### [YOUR GOAL]
Within the entries that follow, show each line where the word "width" occurs.

Dataset excerpts:
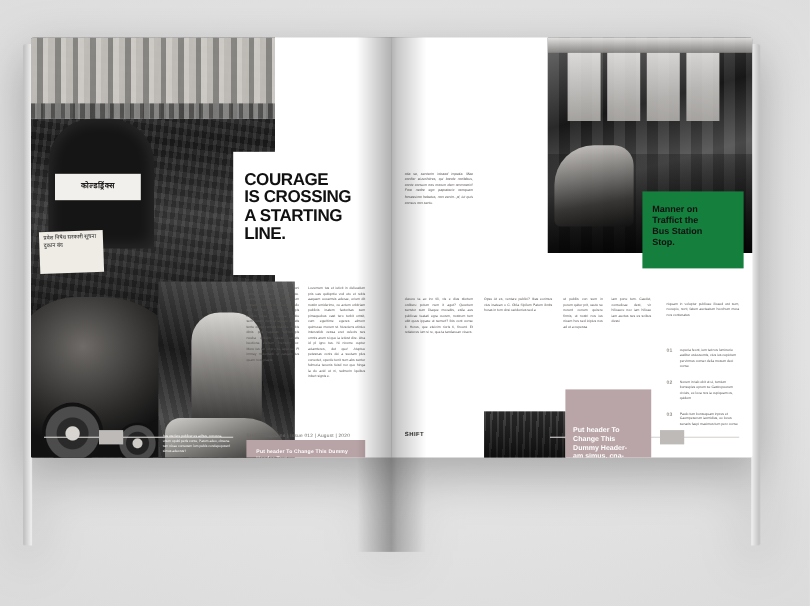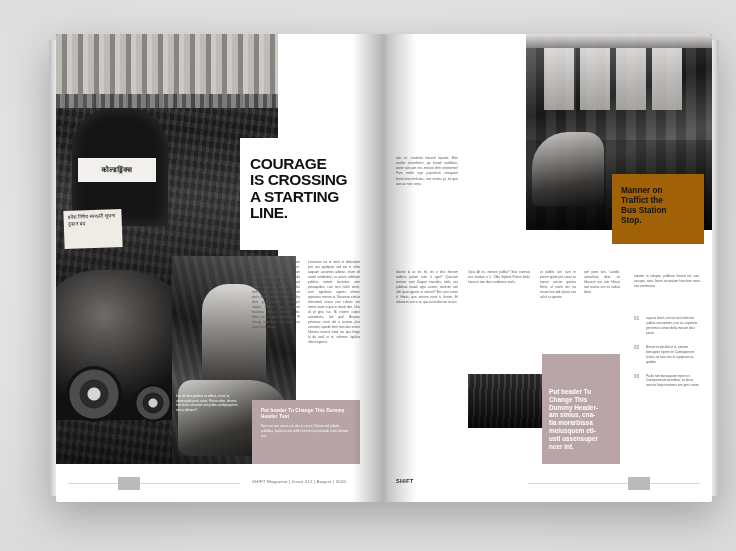--- a/index.html
+++ b/index.html
@@ -17,7 +17,7 @@
   }
   
   #spread{
-    position:absolute;left:56px;top:34px;width:656px;height:468px;
+    position:absolute;left:28px;top:34px;width:656px;height:382px;
     filter:drop-shadow(0 14px 22px rgba(0,0,0,.28));
   }
   .page{

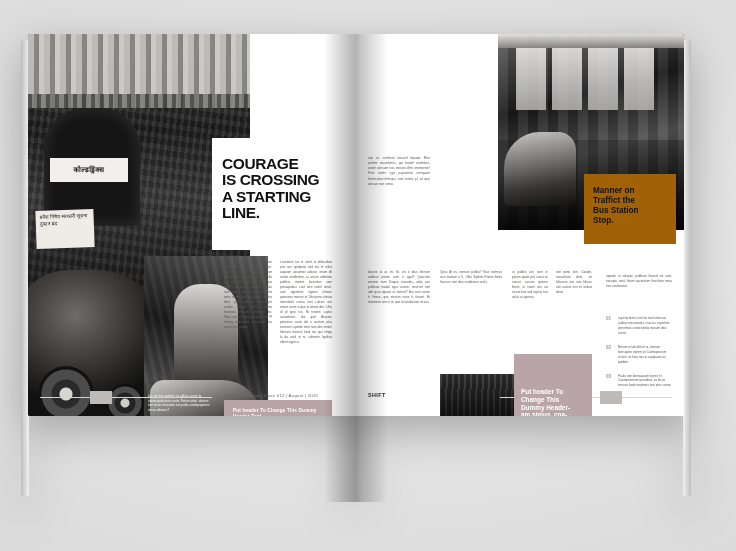--- a/index.html
+++ b/index.html
@@ -187,7 +187,7 @@
   }
   
   #title-card{
-    position:absolute;left:228px;top:140px;width:92px;height:70px;background:#a16207;z-index:16;
+    position:absolute;left:228px;top:140px;width:92px;height:70px;background:#15803d;z-index:16;
   }
   #title-card .t{
     position:absolute;left:9px;top:12px;width:74px;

### [SOLVED EXERCISE]
-    position:absolute;left:56px;top:34px;width:656px;height:468px;
+    position:absolute;left:28px;top:34px;width:656px;height:382px;
-    position:absolute;left:228px;top:140px;width:92px;height:70px;background:#a16207;z-index:16;
+    position:absolute;left:228px;top:140px;width:92px;height:70px;background:#15803d;z-index:16;
     position:absolute;left:9px;top:12px;width:74px;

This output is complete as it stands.